Comparing groups (t-test / ANOVA)¶
Compares a numeric measure across independent groups and routes automatically to the right test family: two groups → a t-test, three or more → ANOVA.
When to use it¶
When a grouping variable splits respondents into separate groups (e.g. passed vs. failed, or region A/B/C) and you want to know whether a measure differs between them.
Inputs¶
Dependent variable(s) — the numeric measure(s) to compare. You can list several.

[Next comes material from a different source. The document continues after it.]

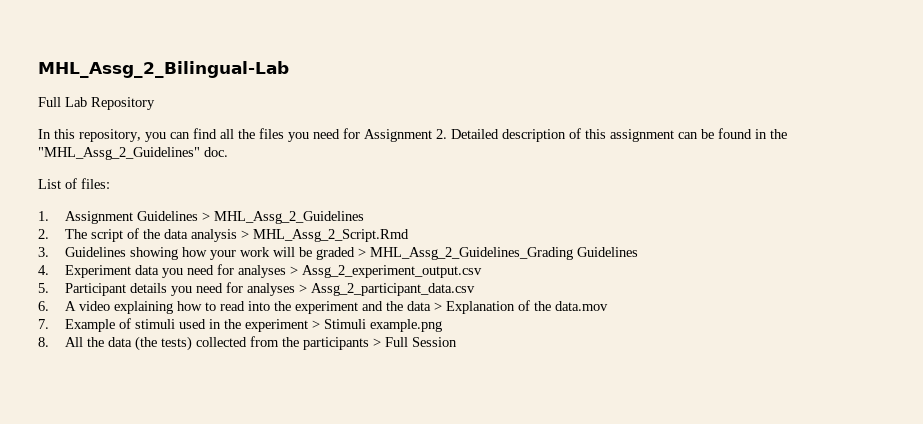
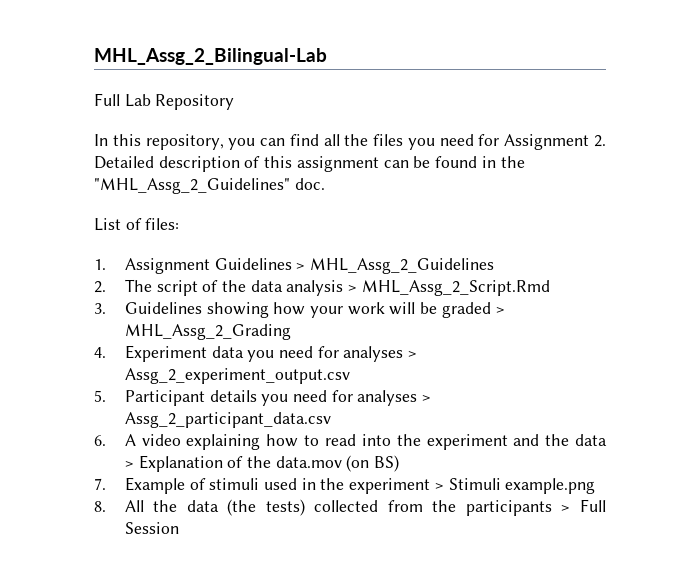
- 3. Guidelines showing how your work will be graded > MHL_Assg_2_Guidelines_Grading Guidelines
+ 3. Guidelines showing how your work will be graded > MHL_Assg_2_Grading
- 6. A video explaining how to read into the experiment and the data > Explanation of the data.mov
+ 6. A video explaining how to read into the experiment and the data > Explanation of the data.mov (on BS)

Grouping — exactly one categorical column defining the groups.
Options¶
- Method
Detect automatically, Parametric homogeneous (Student’s t / standard ANOVA), Parametric inhomogeneous (Welch’s), or Non-parametric (Mann–Whitney for two groups / Kruskal–Wallis for more).
- Assumption checks
Auto / Yes / No — runs checks such as Levene’s test for equal variances and a normality check. (With Detect automatically, assumption checks must be on so the method can be chosen.)
- Other
Effect size (Cohen’s d for two groups; η² / partial η² for ANOVA), Confidence intervals, handling of missing grouping values, Verbal indicators (in-table columns), Verbal report (dropdown for how much written interpretation: None / Key findings / Significant only / Full), Number columns, and Plots.
Output¶
A descriptives-by-group table.
The test result with statistic, df, p, and (if requested) effect size and CI.
Assumption-check results when enabled.
A post-hoc comparison for ANOVA where applicable.
Notes¶
Groups need a minimum number of cases; very small groups are reported as insufficient.
For comparing conditions measured on the same people (repeated measures), use Paired / repeated measures instead.